By Fiona Campbell/Quinte Art Council
Art helps children grow. Research shows intrinsic benefits include opportunities to develop creativity and imagination, as well as express thoughts and feelings. Extrinsic benefits (though a little harder to quantify) suggest increased engagement in other academic areas, as well as accelerated development of self-confidence and social skills.
There’s also the wellness benefit to art making: participating in the arts can help reduce stress and anxiety, which is especially important during the uncertainty and constantly evolving time of COVID-19.
The Quinte Arts Council’s Arts Education Bursary program was established in 2002 to help subsidize arts programming in Quinte schools. Each year, the council gives bursaries ranging from $150 to $500 for artist fees for in-school visual arts programs.
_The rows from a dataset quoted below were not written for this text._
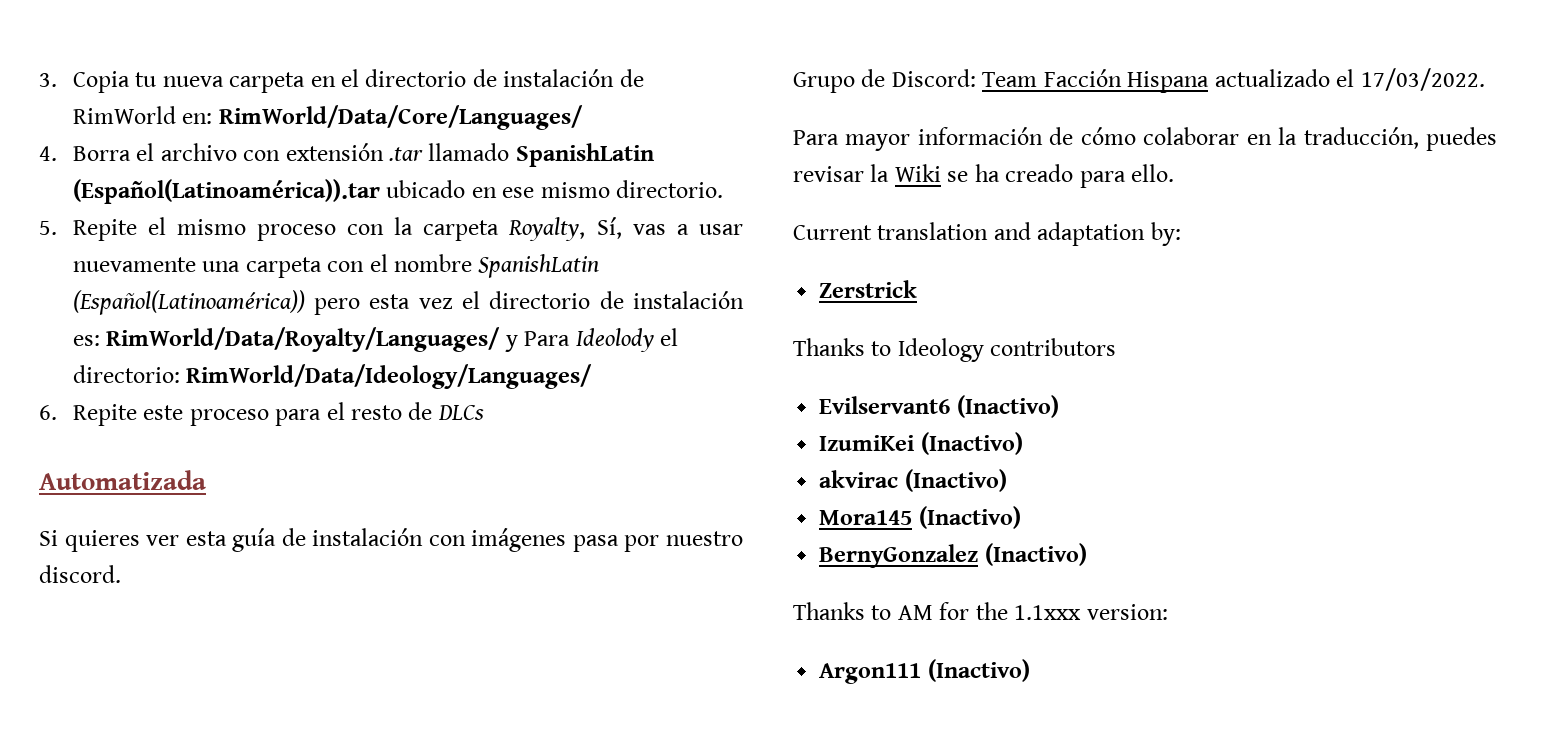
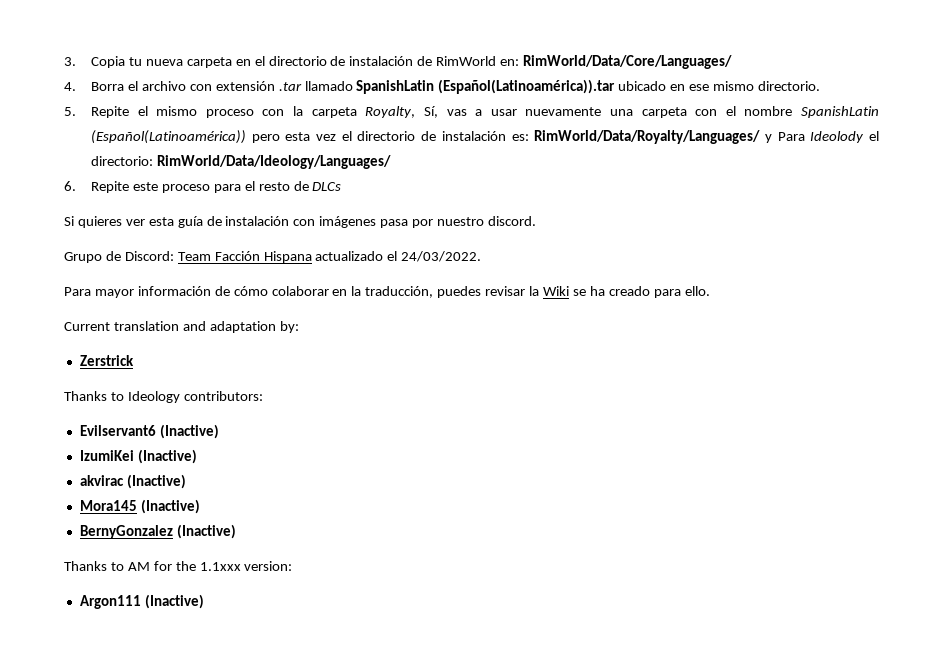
- Automatizada
- Grupo de Discord: Team Facción Hispana actualizado el 17/03/2022.
+ Grupo de Discord: Team Facción Hispana actualizado el 24/03/2022.
- Thanks to Ideology contributors
+ Thanks to Ideology contributors:
- Evilservant6 (Inactivo)
+ Evilservant6 (Inactive)
- IzumiKei (Inactivo)
+ IzumiKei (Inactive)
- akvirac (Inactivo)
+ akvirac (Inactive)
- Mora145 (Inactivo)
+ Mora145 (Inactive)
- BernyGonzalez (Inactivo)
+ BernyGonzalez (Inactive)
- Argon111 (Inactivo)
+ Argon111 (Inactive)

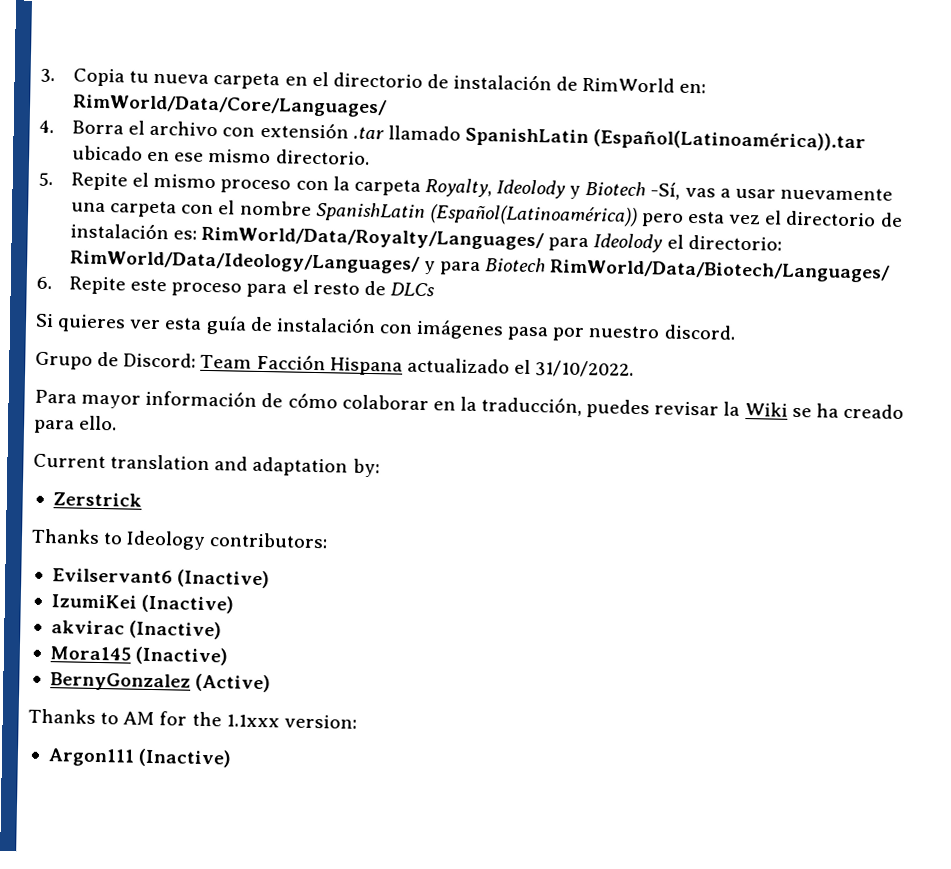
- 5. Repite el mismo proceso con la carpeta Royalty, Sí, vas a usar nuevamente una carpeta con el nombre SpanishLatin (Español(Latinoamérica)) pero esta vez el directorio de instalación es: RimWorld/Data/Royalty/Languages/ y Para Ideolody el directorio: RimWorld/Data/Ideology/Languages/
+ 5. Repite el mismo proceso con la carpeta Royalty, Ideolody y Biotech -Sí, vas a usar nuevamente una carpeta con el nombre SpanishLatin (Español(Latinoamérica)) pero esta vez el directorio de instalación es: RimWorld/Data/Royalty/Languages/ para Ideolody el directorio: RimWorld/Data/Ideology/Languages/ y para Biotech RimWorld/Data/Biotech/Languages/
- Grupo de Discord: Team Facción Hispana actualizado el 24/03/2022.
+ Grupo de Discord: Team Facción Hispana actualizado el 31/10/2022.
- BernyGonzalez (Inactive)
+ BernyGonzalez (Active)

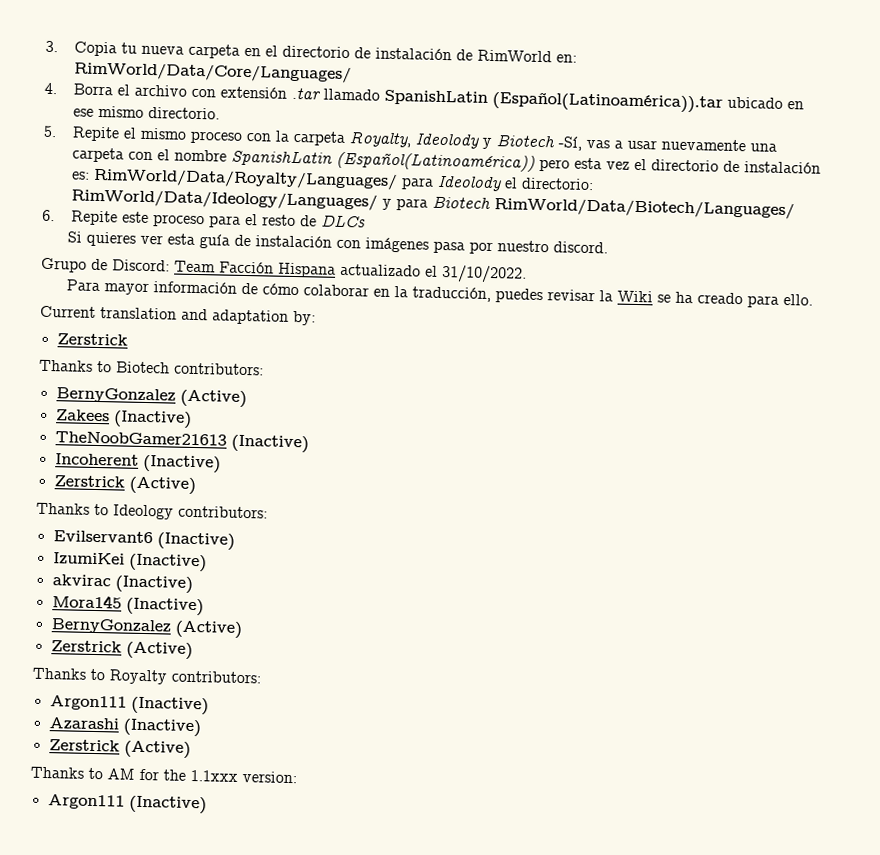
+ Thanks to Biotech contributors:
+ BernyGonzalez (Active)
+ Zakees (Inactive)
+ TheNoobGamer21613 (Inactive)
+ Incoherent (Inactive)
+ Zerstrick (Active)
  Mora145 (Inactive)
  BernyGonzalez (Active)
+ Zerstrick (Active)
+ Thanks to Royalty contributors:
+ Argon111 (Inactive)
+ Azarashi (Inactive)
+ Zerstrick (Active)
Students have the opportunity to be educated by professional artists and groups, develop their talents, and learn school subjects in an interactive, inspirational and entertaining way.
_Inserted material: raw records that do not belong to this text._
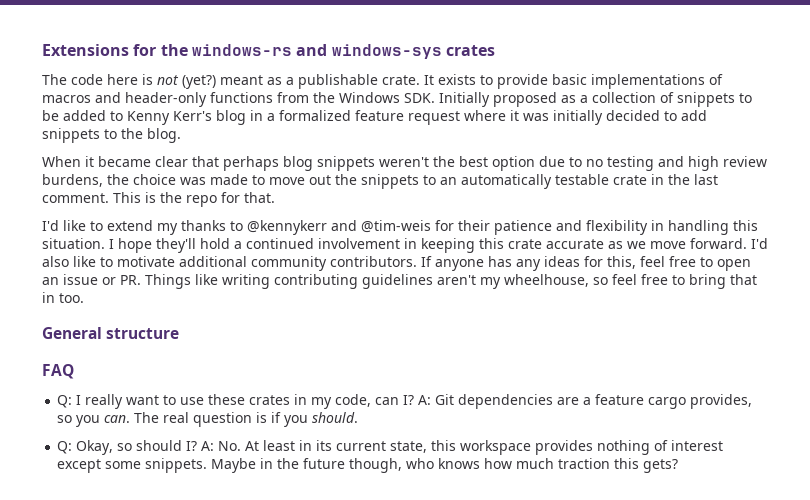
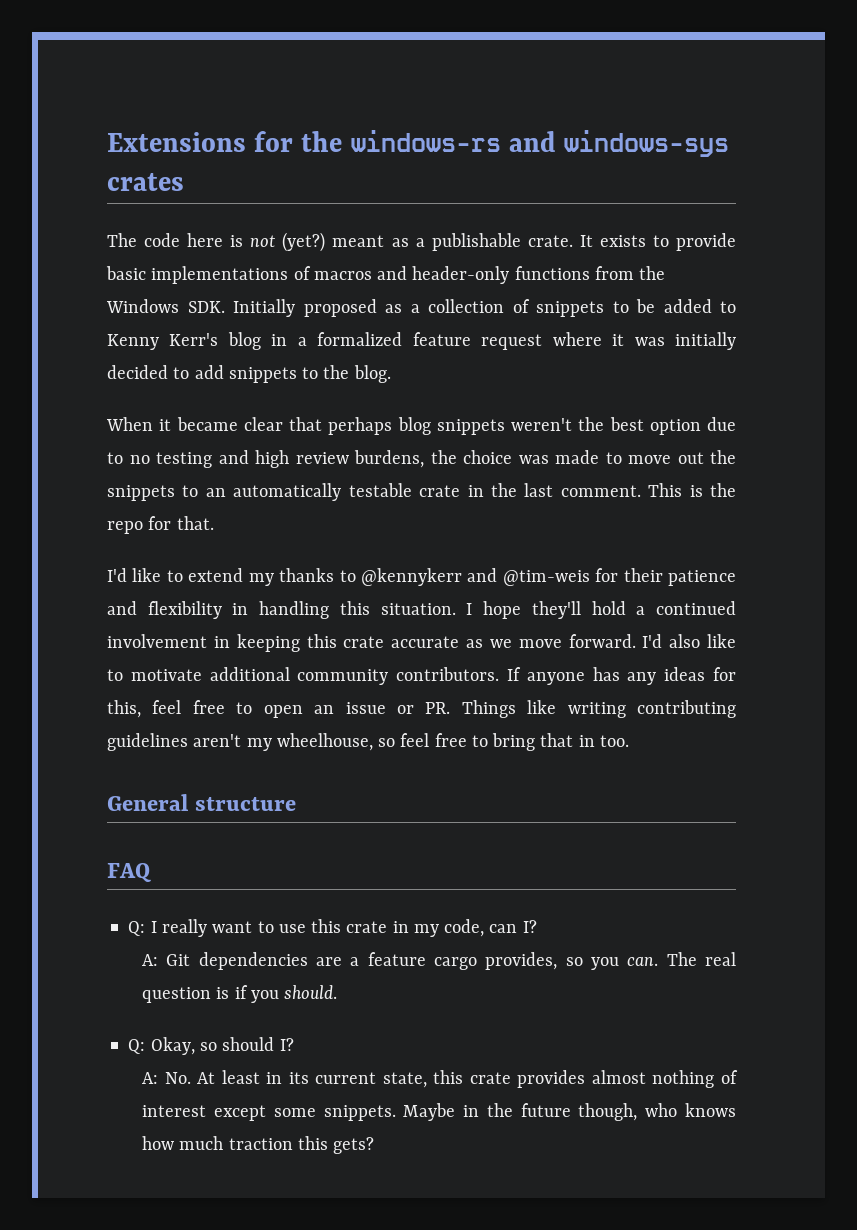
- Q: I really want to use these crates in my code, can I? A: Git dependencies are a feature cargo provides, so you can.
+ Q: I really want to use this crate in my code, can I?
+ A: Git dependencies are a feature cargo provides, so you can.
- Q: Okay, so should I? A: No. At least in its current state, this workspace provides nothing of interest except some snippets.
+ Q: Okay, so should I?
+ A: No. At least in its current state, this crate provides almost nothing of interest except some snippets.

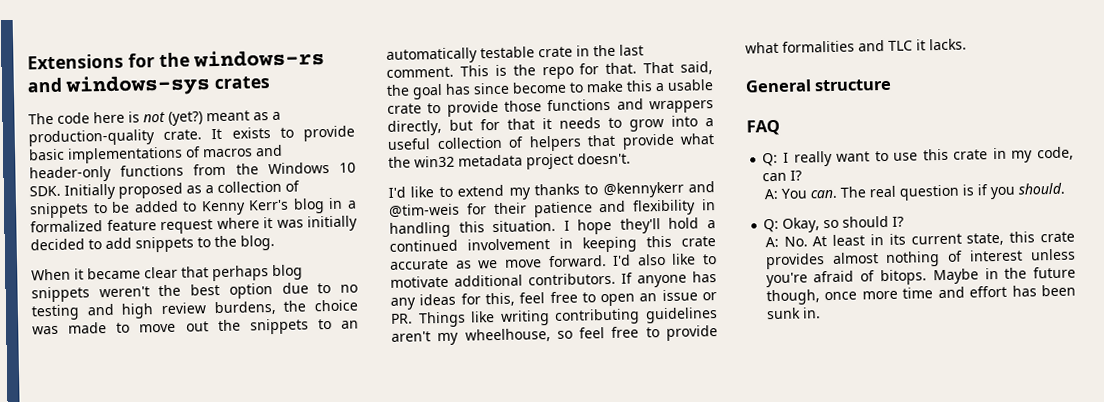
- The code here is not (yet?) meant as a publishable crate.
+ The code here is not (yet?) meant as a production-quality crate.
- It exists to provide basic implementations of macros and header-only functions from the Windows SDK. Initially proposed as a collection of snippets to be added to Kenny Kerr's blog in a formalized feature request where it was initially decided to add snippets to the blog.
+ It exists to provide basic implementations of macros and header-only functions from the Windows 10 SDK. Initially proposed as a collection of snippets to be added to Kenny Kerr's blog in a formalized feature request where it was initially decided to add snippets to the blog.
+ That said, the goal has since become to make this a usable crate to provide those functions and wrappers directly, but for that it needs to grow into a useful collection of helpers that provide what the win32 metadata project doesn't.
- I'd also like to motivate additional community contributors.
+ I'd also like to motivate additional contributors.
- If anyone has any ideas for this, feel free to open an issue or PR. Things like writing contributing guidelines aren't my wheelhouse, so feel free to bring that in too.
+ If anyone has any ideas for this, feel free to open an issue or PR. Things like writing contributing guidelines aren't my wheelhouse, so feel free to provide what formalities and TLC it lacks.
- A: Git dependencies are a feature cargo provides, so you can.
+ A: You can.
- A: No. At least in its current state, this crate provides almost nothing of interest except some snippets.
+ A: No. At least in its current state, this crate provides almost nothing of interest unless you're afraid of bitops.
- Maybe in the future though, who knows how much traction this gets?
+ Maybe in the future though, once more time and effort has been sunk in.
“It is a blend of true partnerships between generalist teachers, specialist teachers, arts subjects, and art-makers of all kinds that is most likely to yield the richest arts education for the developing child,” writes Holly Ogden, Doctoral Candidate, Faculty of Education, Queen’s University in the Executive Summary of a report entitled “Arts Education for the Development of the Whole Child” prepared for the Elementary Teachers’ Federation of Ontario.
In 2019 the QAC awarded visual arts bursaries to three Quinte elementary and secondary schools. Close to 200 youth received hands-on instruction from local artists in mixed media and pottery.
“Introducing young artists to local artists not only inspires students but helps them develop an appreciation for art,” reports Stirling Public School teacher Carrie Peltzer, whose Grade 2 students (80 of them) took part in a workshop with local artist Emebet Belete. “Each student successfully completed a beautiful mixed media masterpiece he/she was definitely proud of.”
While in-school instruction is not possible under current COVID-19 protocols, technology has facilitated incredible opportunity for teachers and students to connect via live workshops online.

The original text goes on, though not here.